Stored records
<<<<

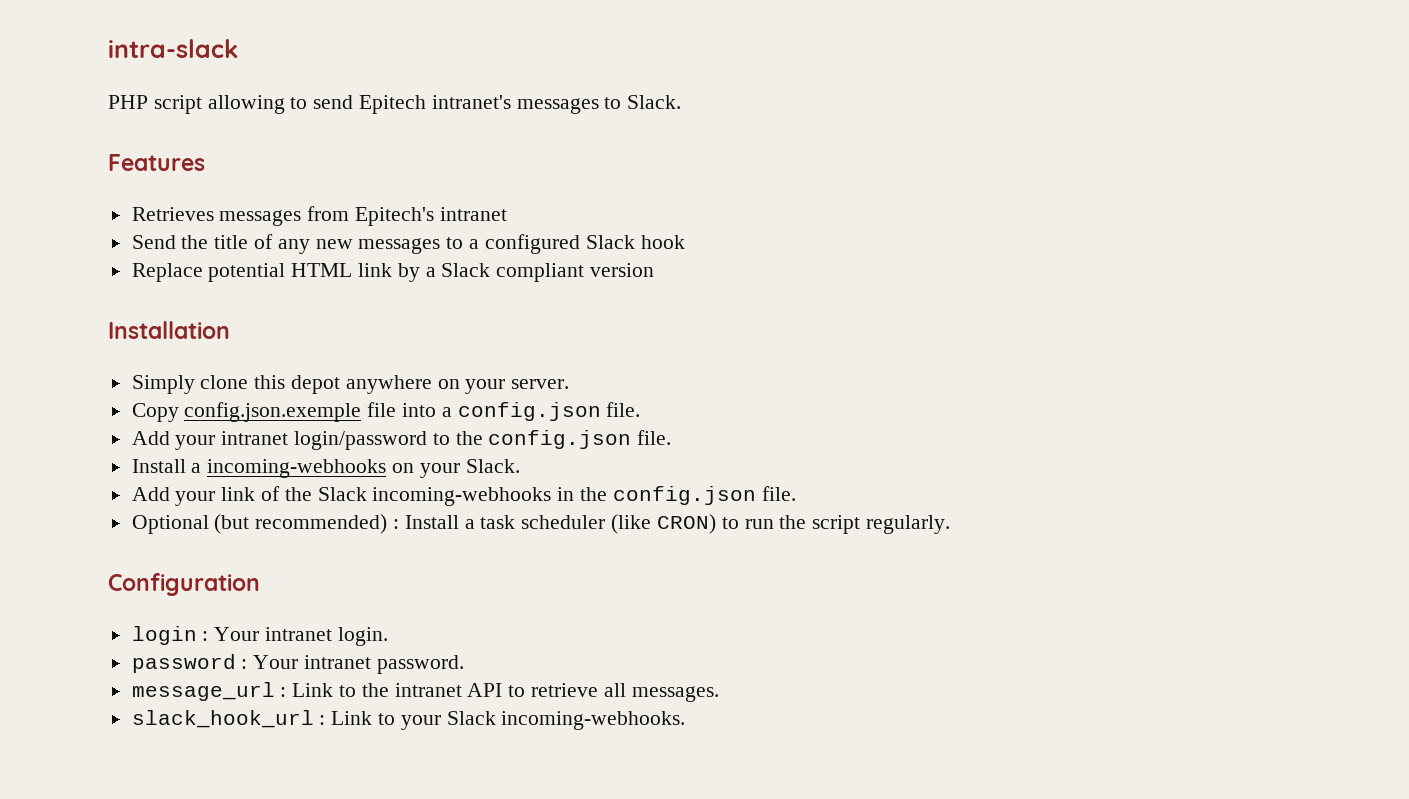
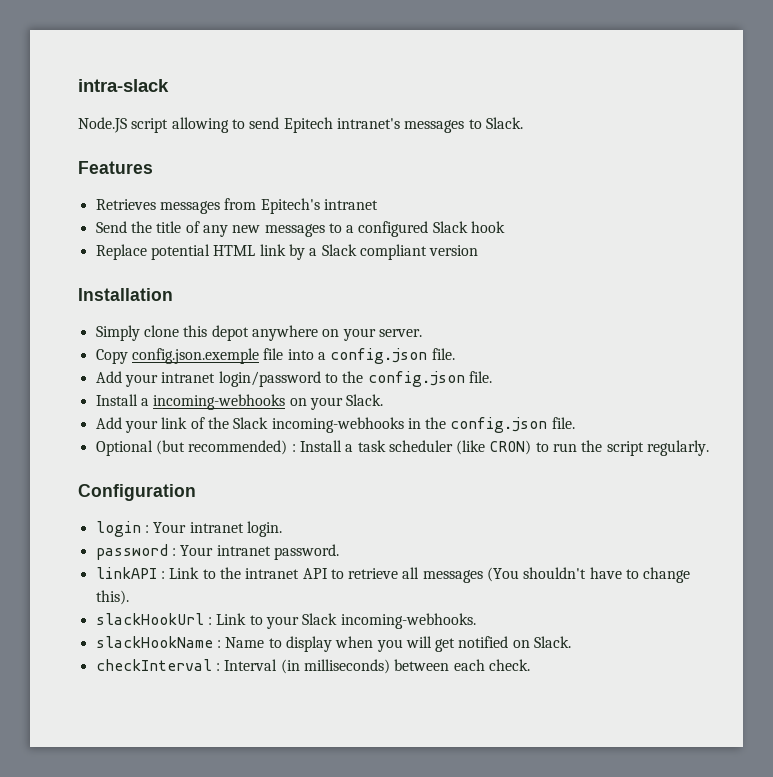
[108,95,148,109] PHP -> [78,117,127,133] Node.JS
[131,682,275,701] message_url -> [95,567,157,579] linkAPI
[631,686,719,702] [131,710,314,728] messages. // slack_hook_url -> [422,567,691,583] [95,590,129,605] [95,613,204,625] messages (You shouldn't have to change this). // slackHookUrl
(686, 720) none -> [95,636,572,652] [95,659,530,674] // slackHookName : Name to display when you will get notified on Slack. // checkInterval : Interval (in milliseconds) between each check.

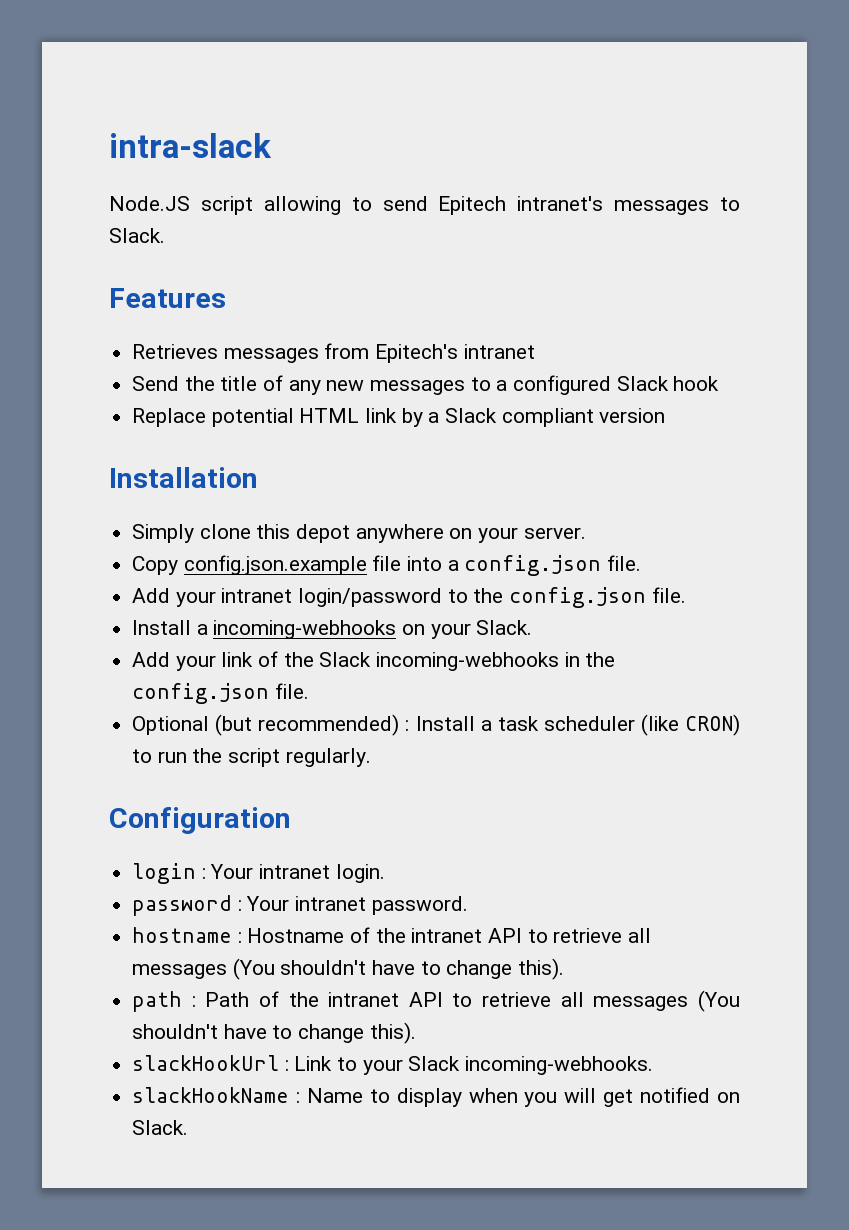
[131,348,259,364] config.json.exemple -> [183,555,367,575] config.json.example
[95,567,216,579] linkAPI : Link to -> [132,927,652,943] [132,958,565,980] [132,991,279,1012] hostname : Hostname of the intranet API to retrieve all messages (You shouldn't have to change this). // path : Path of
[95,659,530,674] // checkInterval : Interval (in milliseconds) between each check. -> (189, 1127) none

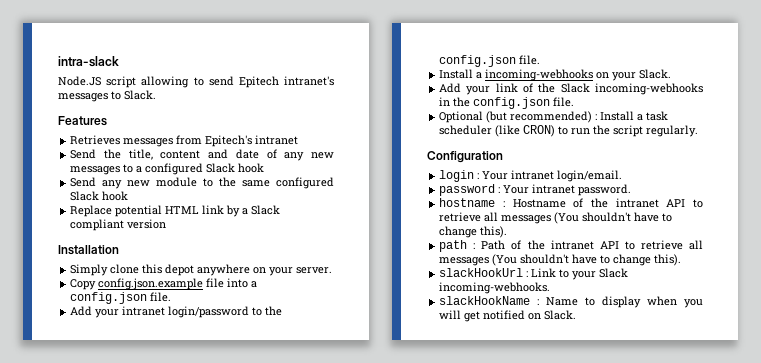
[220,376,258,391] title -> [128,149,259,160] title, content and date
(720, 383) none -> [70,177,334,189] [70,191,129,201] // Send any new module to the same configured Slack hook
[335,864,385,883] login. -> [557,170,623,182] login/email.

>>>>

■ **Exercise requirements**
Beginning at the line that contains "[220,376,258,391] title ->" and ending at the last line above, copy each line without any change.

■ **Task output**
[220,376,258,391] title -> [128,149,259,160] title, content and date
(720, 383) none -> [70,177,334,189] [70,191,129,201] // Send any new module to the same configured Slack hook
[335,864,385,883] login. -> [557,170,623,182] login/email.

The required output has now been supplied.